沈烈没有立刻回答,而是转头看向跟在身后的李文渊和炮兵营长苏大强。
“老苏,你的一连,那四门克虏伯山炮,还剩下多少发炮弹?”沈烈沉声问道。
苏大强咽了一口唾沫,在心里盘算了一下。
“团座,刚才打得太猛,炮弹基本见底了。一连那四门山炮,凑一凑,满打满算还能打出三十发。”
“三十发……”沈烈摸了摸下巴上刚长出来的硬胡茬,眼神瞬间变得无比狠厉,“够了!”
沈烈走到战壕边上,指着山谷下方,日军阵地的北侧侧翼。
“都给老子看清楚了!刚才天没黑的时候,我用望远镜盯了半天。

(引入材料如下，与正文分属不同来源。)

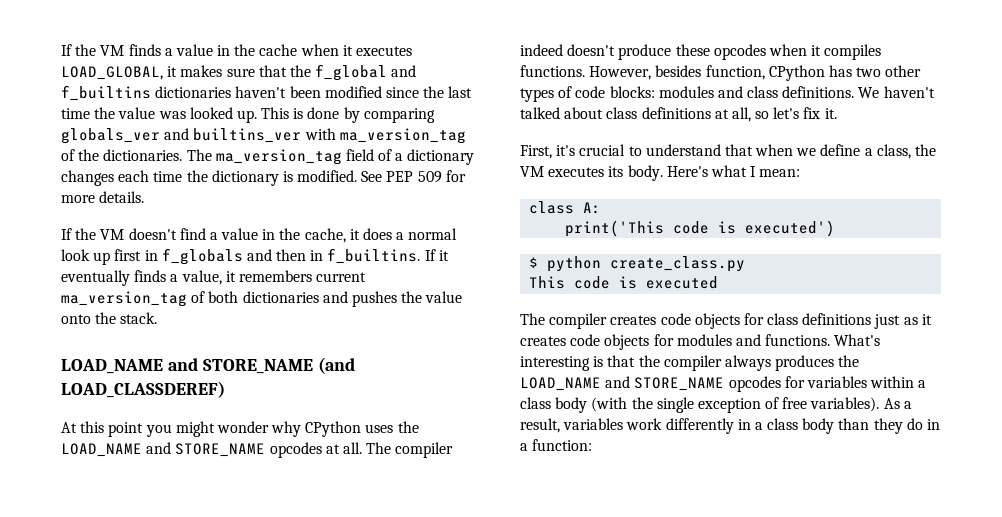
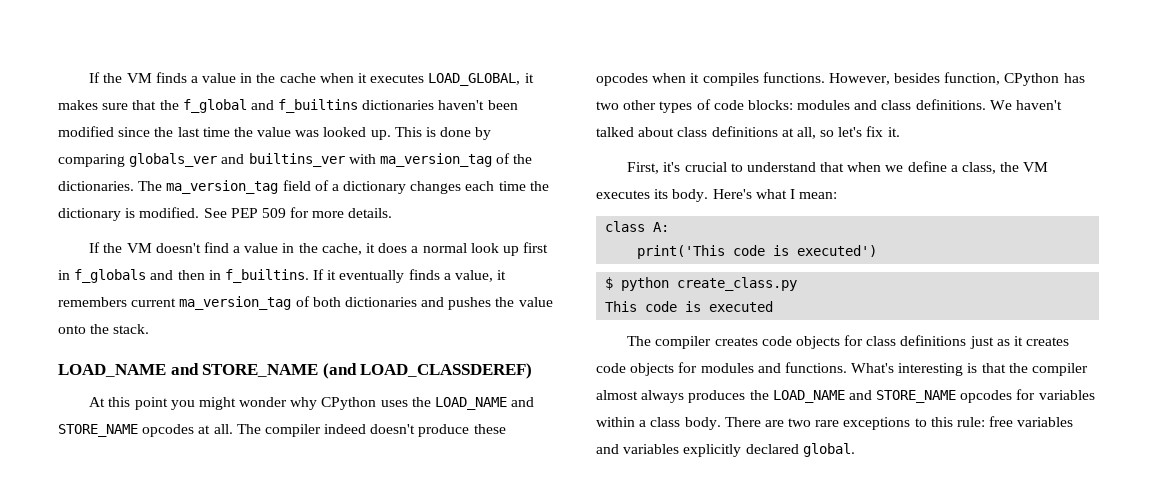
(722, 363) none -> [596,390,638,400] almost
[555,397,912,413] [520,418,941,434] [520,439,593,451] body (with the single exception of free variables). As a result, variables work differently in a class body than they do in a function: -> [684,416,1074,430] [596,443,855,457] body. There are two rare exceptions to this rule: free variables and variables explicitly declared global.

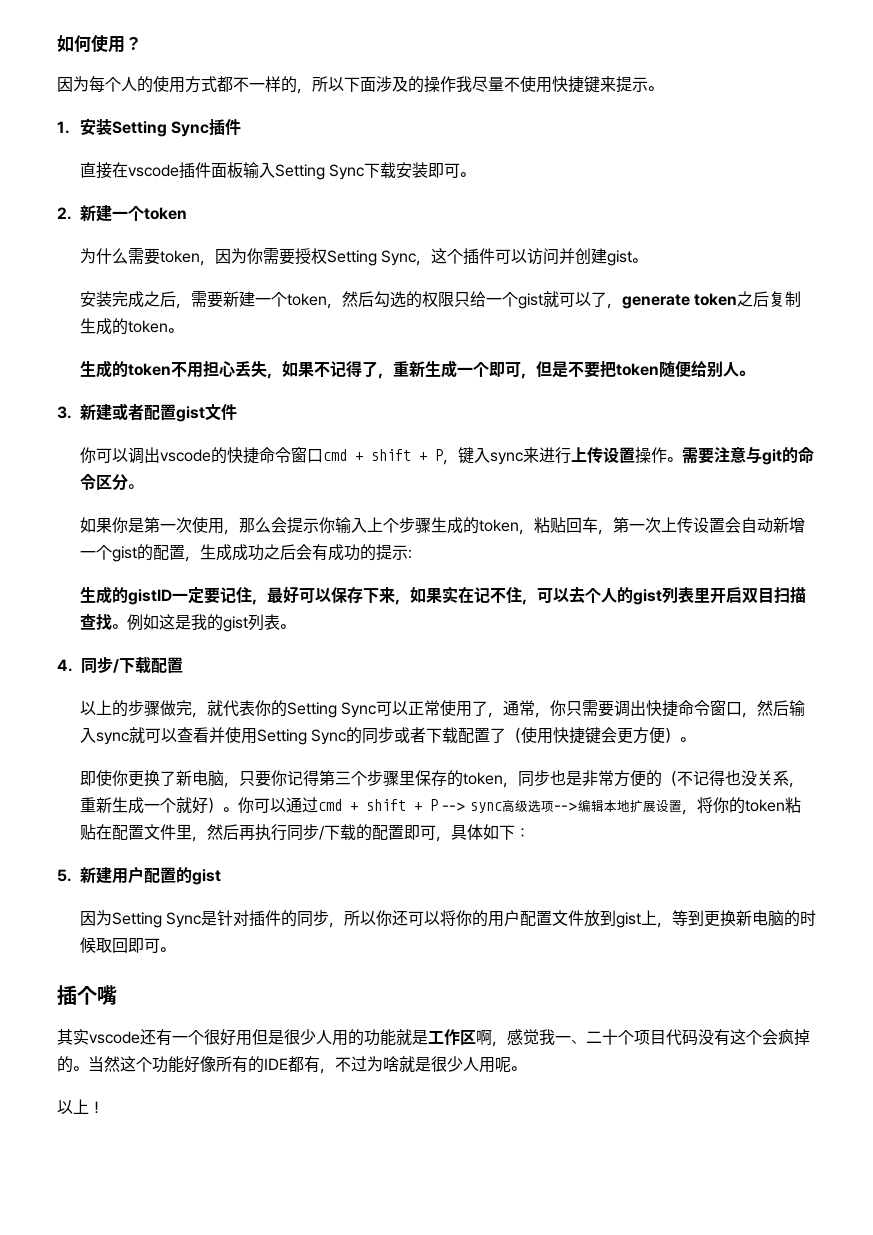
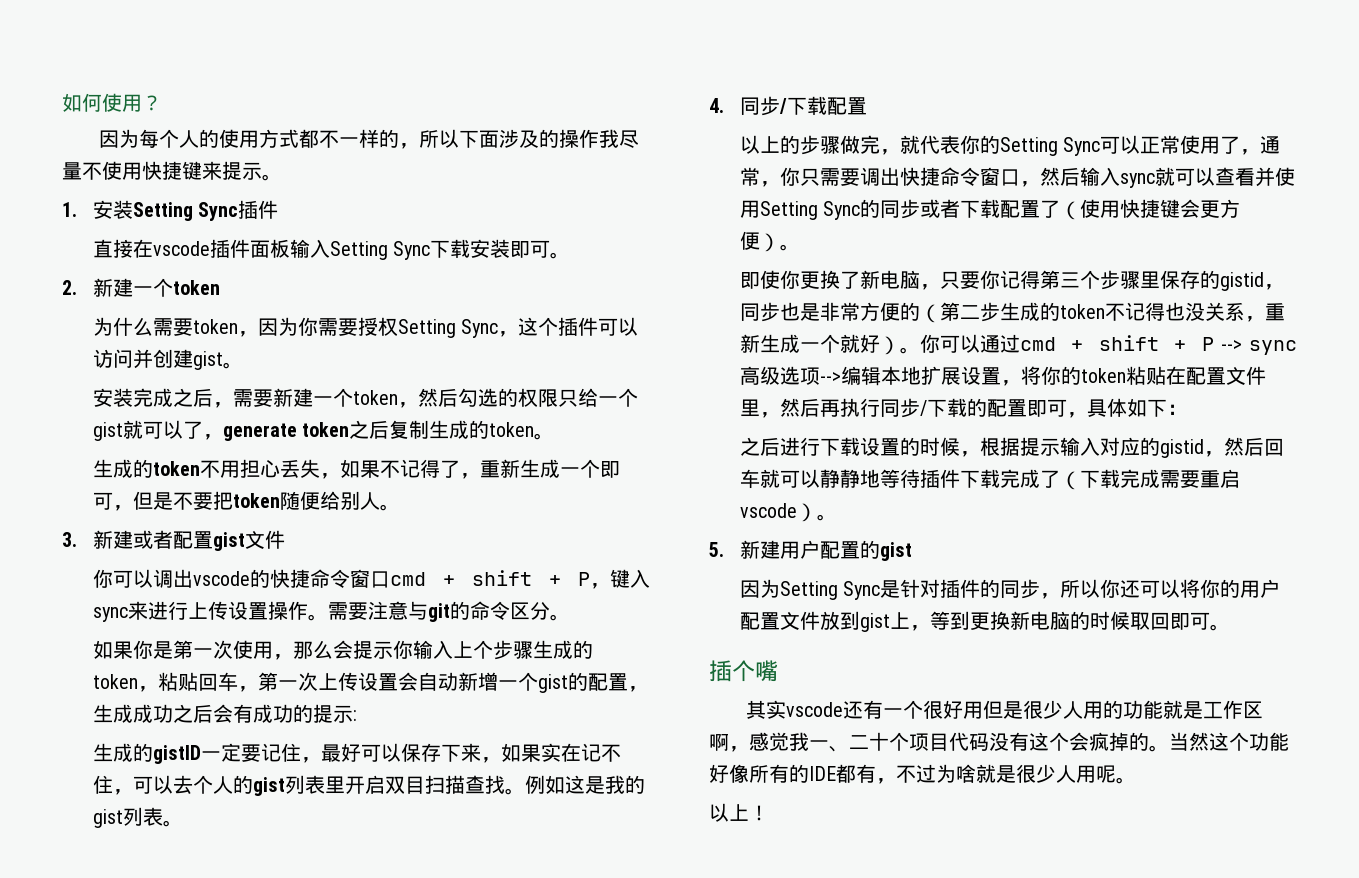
[462,772,503,785] token -> [1219,272,1264,291] gistid
(677, 778) none -> [939,302,1105,322] 第二步生成的token
(530, 833) none -> [739,437,1284,458] [739,469,1240,490] [739,503,837,522] // 之后进行下载设置的时候，根据提示输入对应的gistid，然后回车就可以静静地等待插件下载完成了（下载完成需要重启vscode）。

日军的那些卡车,还有剩下的两门重型山炮,全都龟缩在北侧那片凹地里!”
“小鬼子想放毒气,必须得等风向!现在风还没完全刮起来,他们肯定还在准备!”
沈烈转过身,目光如炬地扫过众人。
“咱们要是坐在这儿等,那就是等死!打仗,就得把主动权攥在自己手里!既然他们想毒死咱们,那咱们就先下手为强,在他们放毒之前,把他们的毒气罐子和炮管子,全给老子砸碎!”
此话一出,战壕里顿时倒吸了一口凉气。
李文渊急得一把拉住沈烈的胳膊:“老沈,你疯了!日军现在还有两三千人!虽然退下去了,但阵脚没乱!你现在带人冲下去,那不是羊入虎口吗?”
“老李,你懂个屁!”沈烈一把甩开李文渊的手,毫不客气地骂道,“防守,咱们这薄薄的一层兵力肯定防不住毒气。只有主动出击,打乱他们的部署,咱们才有活路!”
沈烈不理会李文渊的阻拦,直接看向张铁石。
“老张!把你的二营,还能拿得动枪的弟兄,全给老子集结起来!把全团的手榴弹、炸药包,全集中到你们营!”
“是!”张铁石兴奋得浑身肌肉都在颤抖,他早就憋坏了,“团座,您就下命令吧,咱们怎么打!”
“我亲自带队!”
沈烈一把扯下领口那条已经脏得看不出颜色的灰布围巾,塞进口袋里,换上了一副决绝的神情。
“老苏,你的一连,把仅剩的三十发炮弹,全给我装定好诸元!目标,日军北侧侧翼的那片卡车营地!”
“等会儿我带二营摸下山,只要我的红色信号弹一升空,你这三十发炮弹,一发也别留,一分钟之内全给我砸进鬼子的营地里!”
“炮声一停,二营就跟着我冲进去!不求全歼,只管搞破坏!炸大炮,烧卡车!干完就撤,绝不恋战!”
苏大强重重地点了点头:“团座放心!我亲自去盯着一连开炮,保证把每一发炮弹都砸在小鬼子的脑门上!”
“老沈!你不能去!”李文渊还想拦着,“你是全团的指挥官,你要是有个三长两短,这四千多人的队伍就散了!”